Sometime ago I read a book of anomalies, "The Man Who Mistook His Wife for a Hat" (a mean feat by any stretch of vivid imagination). The psychiatrist/author tells of a guy who as the result of a well-placed bop on the cranium was mentally stuck for good in the year 1948.
The poor guy, living well into the 1960s, when asked who was president would answer Harry S Truman. When asked what team won the World Series, would say Cleveland Indians, four games over the Boston Braves, two. This guy, who had only an outdated 1948 mental matrix, couldn't figure out why the faces of his siblings and friends kept changing over the years.

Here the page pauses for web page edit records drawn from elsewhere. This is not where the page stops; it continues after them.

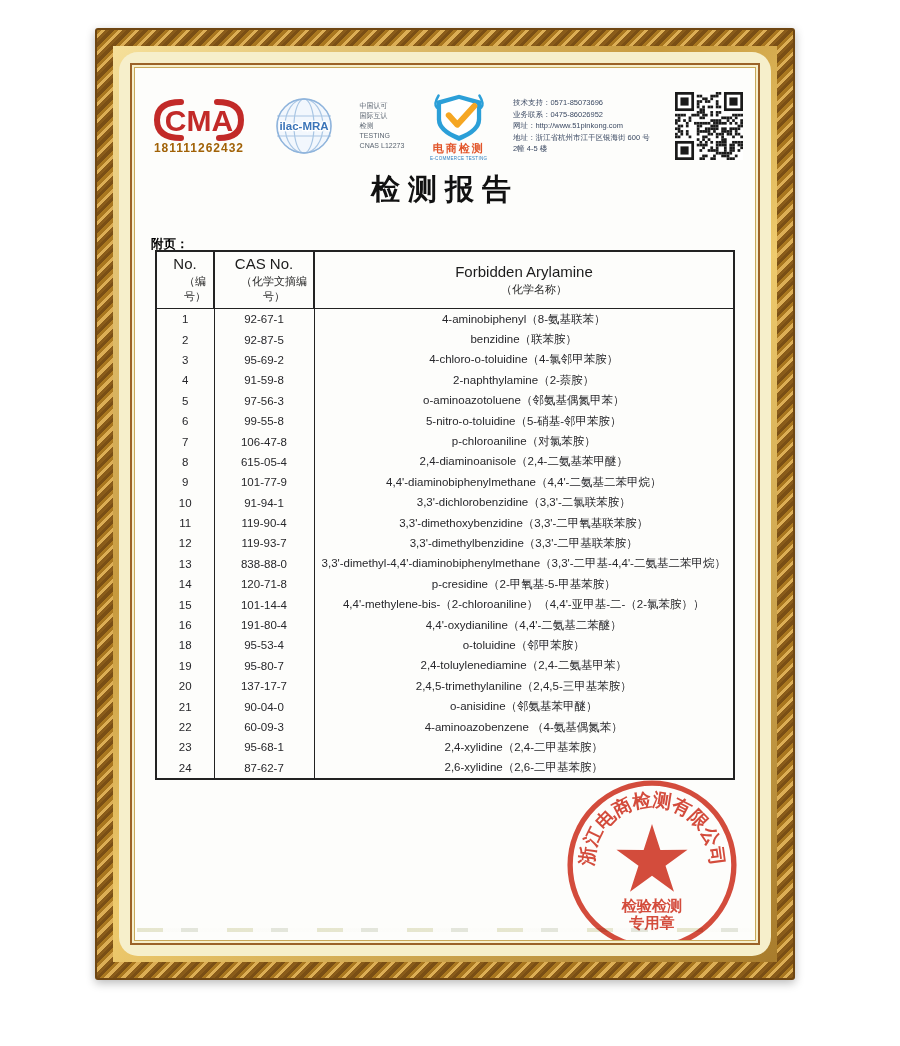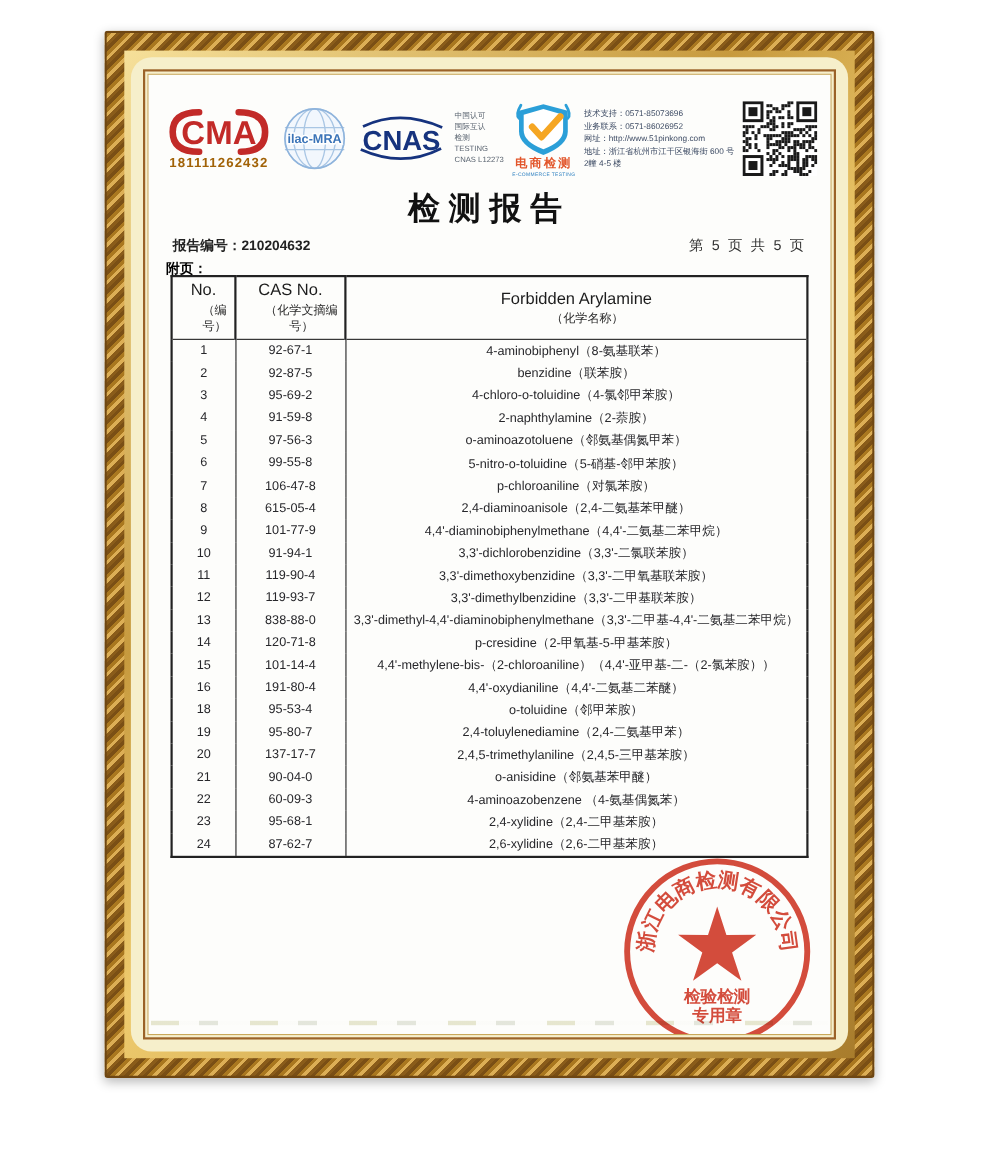"CNAS" div.logo-item { html: <div> <svg> <path></path> <path></path> <text>CNAS</text> </svg> </div> -> none }
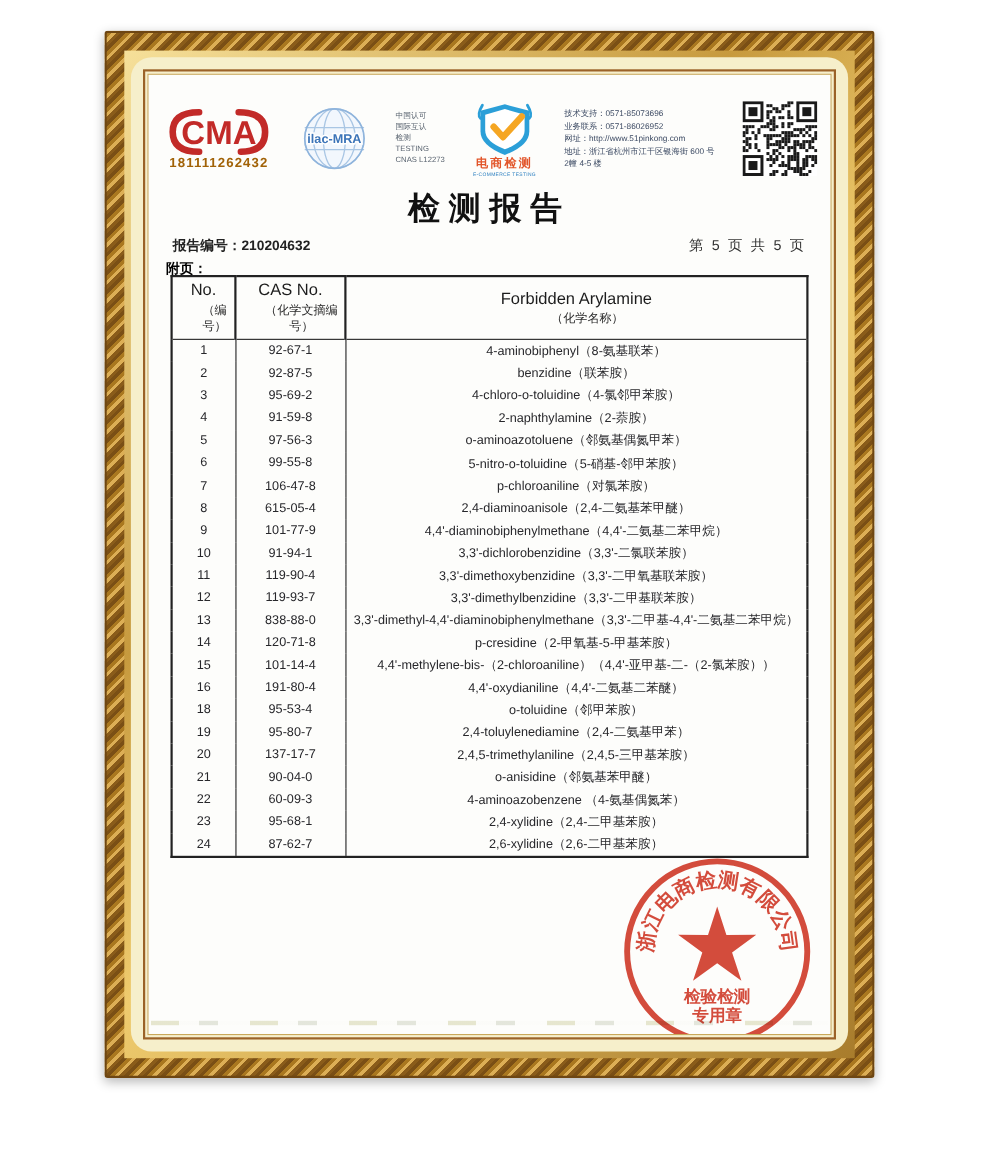"业务联系：0571-86026952" div { text: 0571-86026952 -> 0475-86026952 }
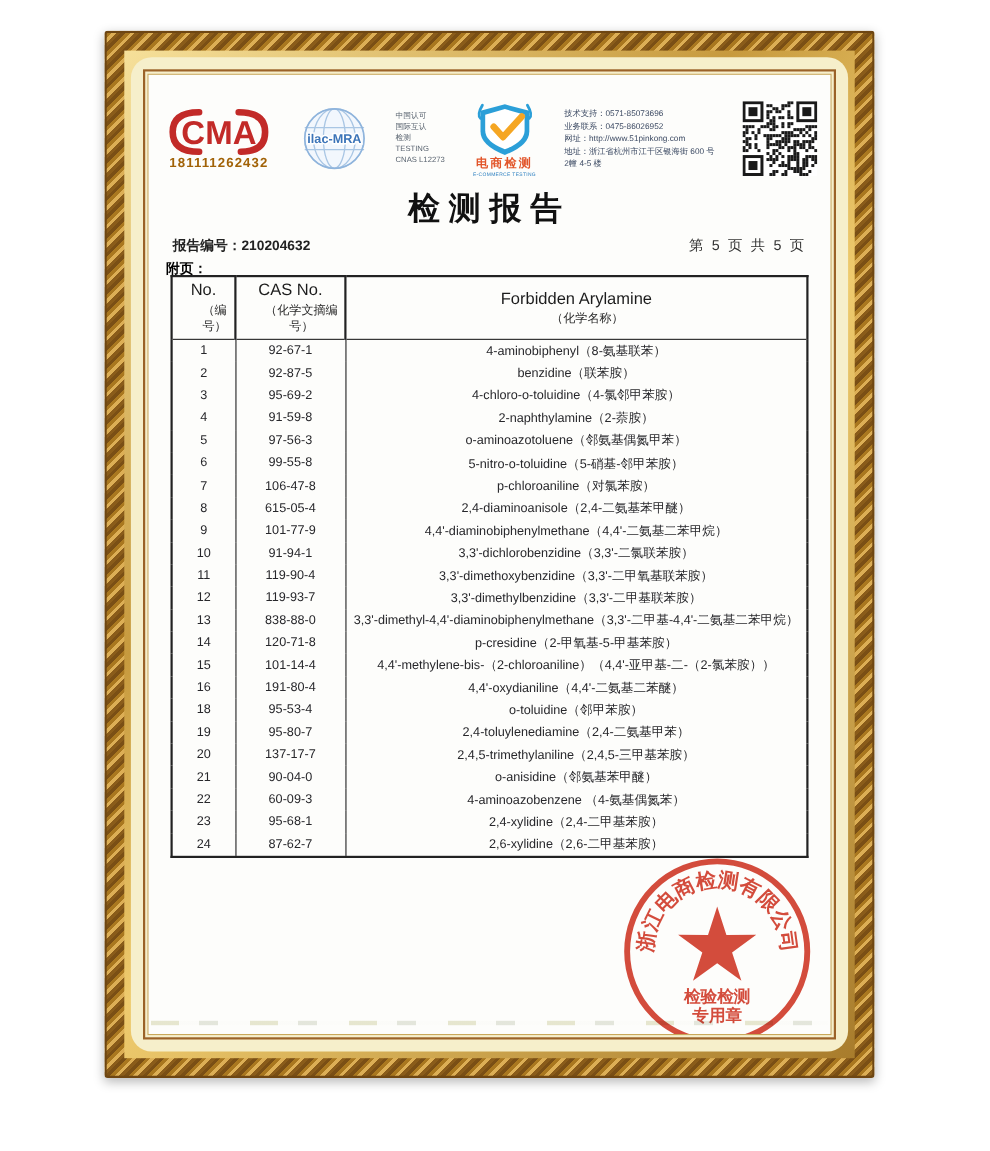"报告编号：210204632" div.meta { html: <div> <div> <span>报告编号：</span><span>210204632</span> </div> <div>第 5 页 共 5 页</div> </div> -> none }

A current issue of Scientific American MIND features a fascinating article about savant Kim Peek, the inspiration for the film "Rain Man." The 49-year-old, soft-spoken evolutionary odd-man-out, while unable to lace his shoes or add two and two making four, has committed to total recall — by cellular photographic osmosis — over 9,000 books! (Hopefully including Ray Bradbury's "Fahrenheit 541.")
Last week's New Yorker carries an article about a surgical procedure (with a startling MRI scan photo) called a hemispherectomy, the removal of either the right or the left brain hemisphere. The 2005 nine-hour operation was successfully performed on a two-year-old Lacy Nissley to stop her reoccurring seizures, as many as 40 a day.
It's titled, "The Deepest Cut: How can someone live with only half a brain?" Answer: They can and quite often do.
Come to think of it — frightening to contemplate — there are thousands upon thousands busy bodying around these days who are totally empty headed or brain dead. Some think it's 5004 BC. Some are convinced it its 1950 AD. Heaven help them. They haven√ït a GD clue.